Brothers and Sisters, Paul issues a very solemn warning here. He’s directing it first and foremost at his fellow Jews who presumed on their special covenant status with God. And Paul is also addressing pagan moralists who took a similar position. Jew or Gentile, they were being hypocritical, pointing judgemental fingers at others while thinking that God would overlook their own sins. Paul’s warning Jews and pagans, but consider that he’s writing all of this to Christians. He could assume, he could take it for granted that the people in the Roman church would never be such hypocrites. And yet we’re sadly familiar today with many professing Christians who point fingers at others while their own lives are in sinful disarray. Most of us are probably guilty of doing just this from time to time. Brothers and Sisters, watch out. Be careful not to presume on the kindness and patience of God. To name the name of Jesus is to invoke the Judge to whom everyone will one day have to give account, not least his own people. As we prayed in the Collect today, no amount of good works, no amount of moralising, no amount of anything that is otherwise good is of any value without love—the same sort of love so plainly on display in God’s kindness and patience for us.

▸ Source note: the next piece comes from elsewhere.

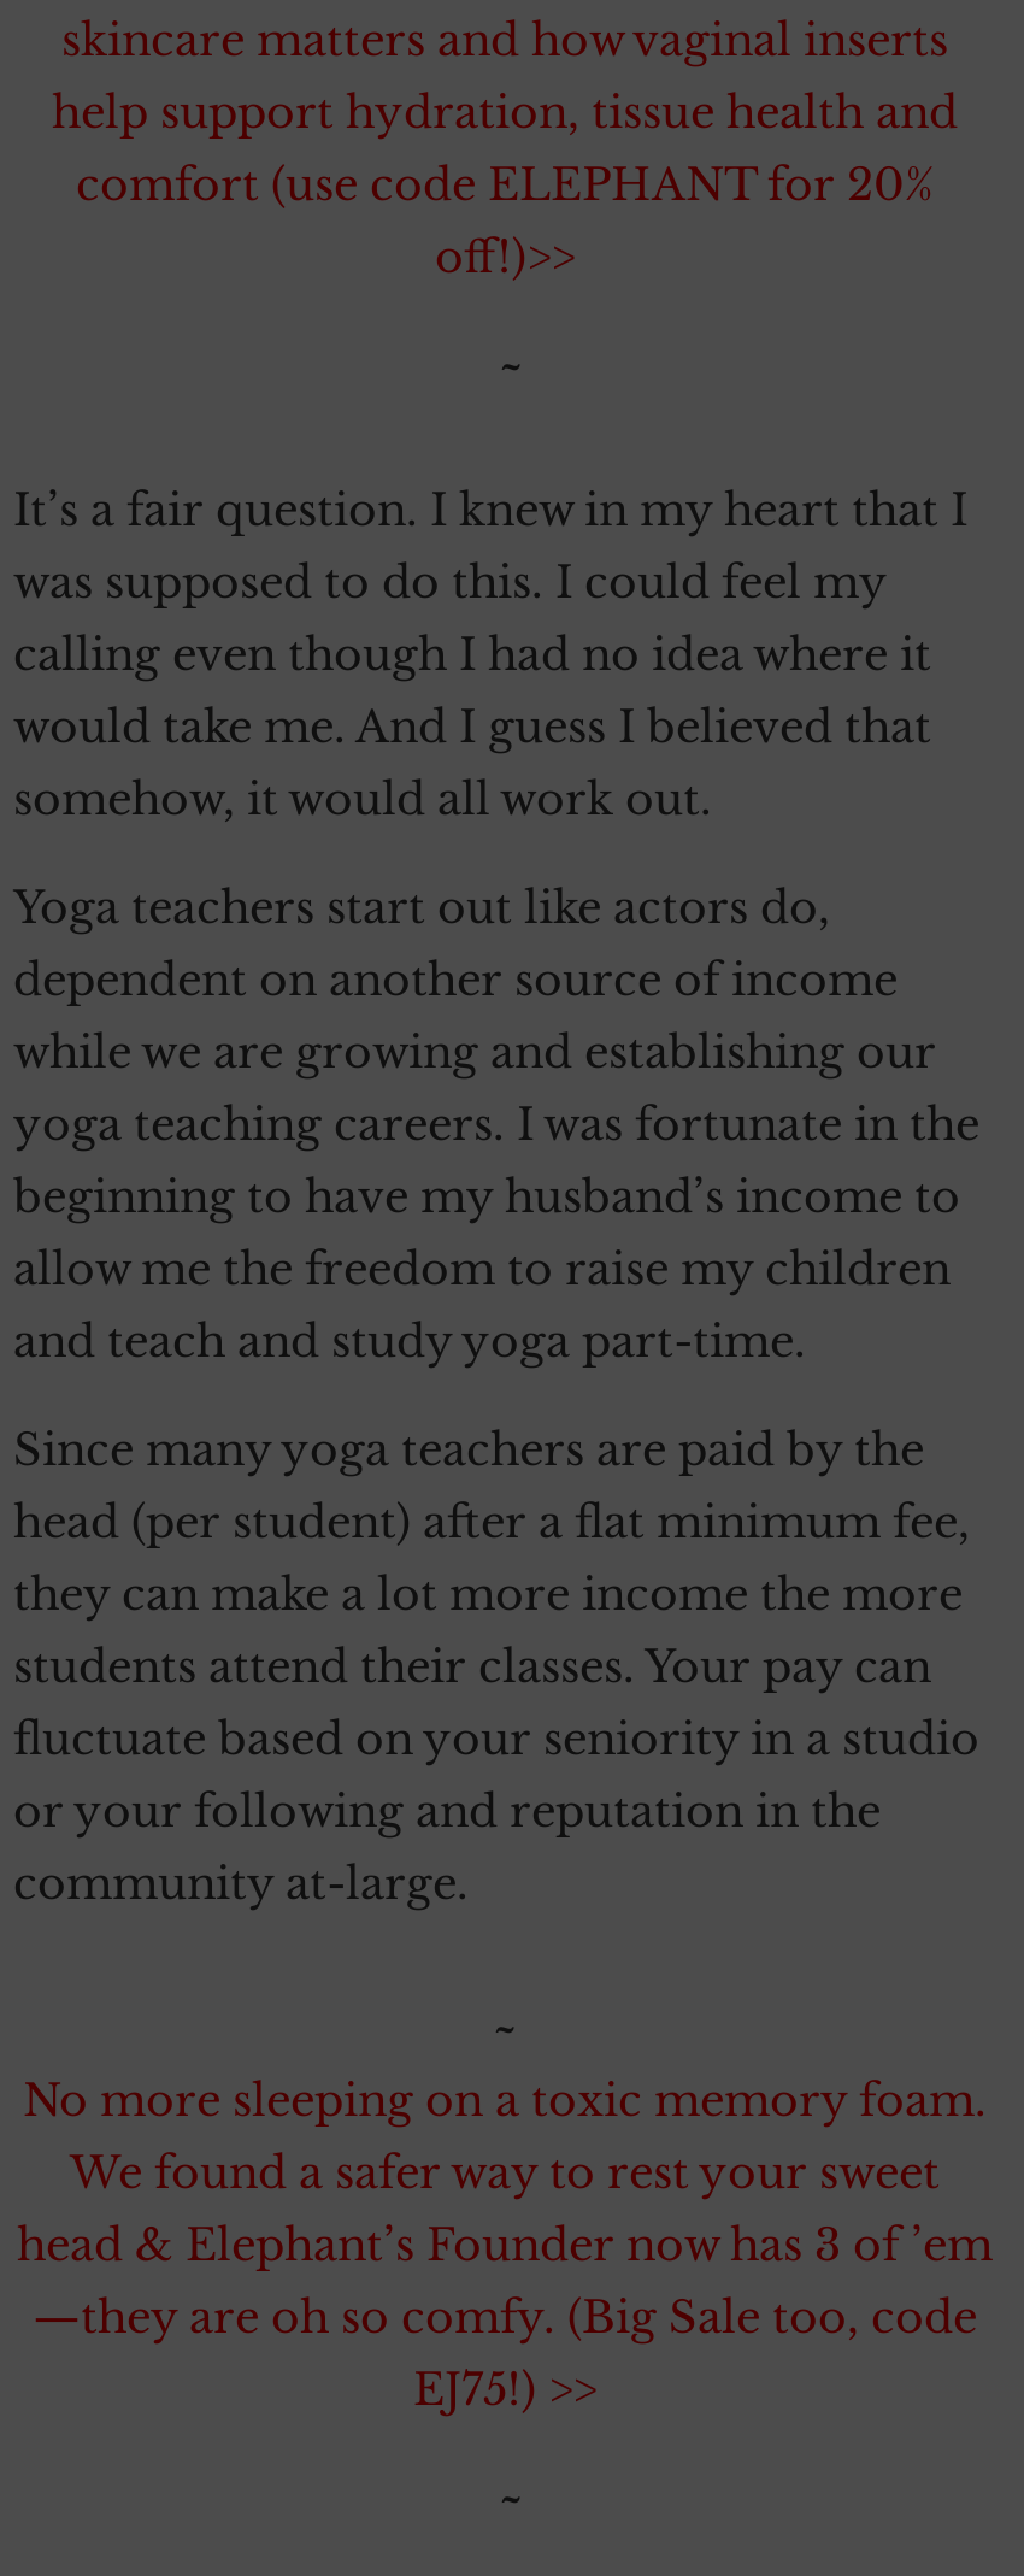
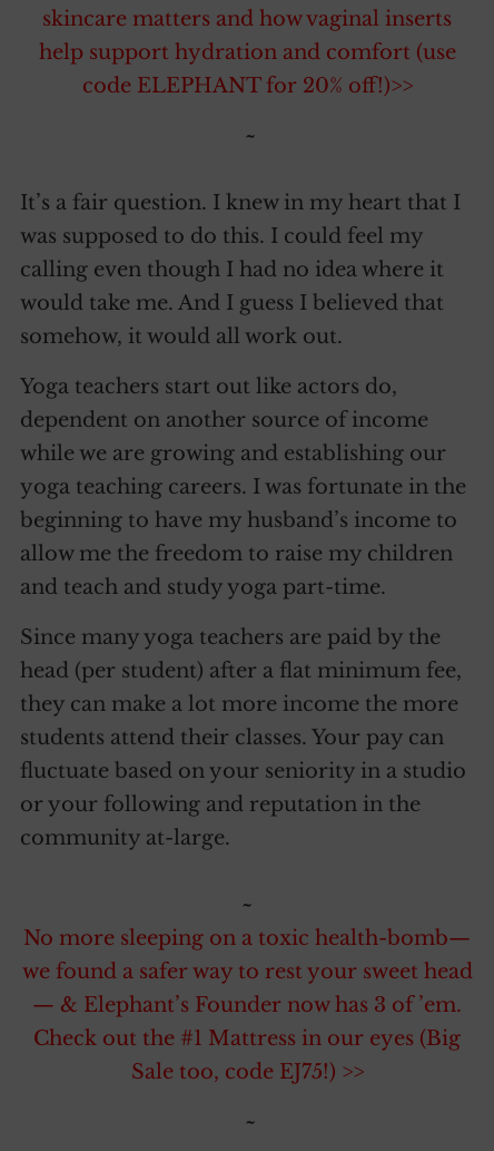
[52,87,958,284] help support hydration, tissue health and | comfort (use code ELEPHANT for 20% | off!)>> -> [38,40,456,98] help support hydration and comfort (use | code ELEPHANT for 20% off!)>>
[17,2075,993,2417] No more sleeping on a toxic memory foam. | We found a safer way to rest your sweet | head & Elephant’s Founder now has 3 of ’em | —they are oh so comfy. (Big Sale too, code | EJ75!) >> -> [22,926,472,1084] No more sleeping on a toxic health-bomb— | we found a safer way to rest your sweet head | — & Elephant’s Founder now has 3 of ’em. | Check out the #1 Mattress in our eyes (Big | Sale too, code EJ75!) >>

Let’s pray that Collect again. O Lord, you have taught us that whatever we do without love is worth nothing: send your Holy Spirit and pour into our hearts that most excellent gift of love, the true bond of peace and of all virtues; without which whoever lives is counted dead before you. Grant this for the sake of your only Son, Jesus Christ our Lord, who lives and reigns with you and the Holy Spirit, one God, now and for ever. Amen.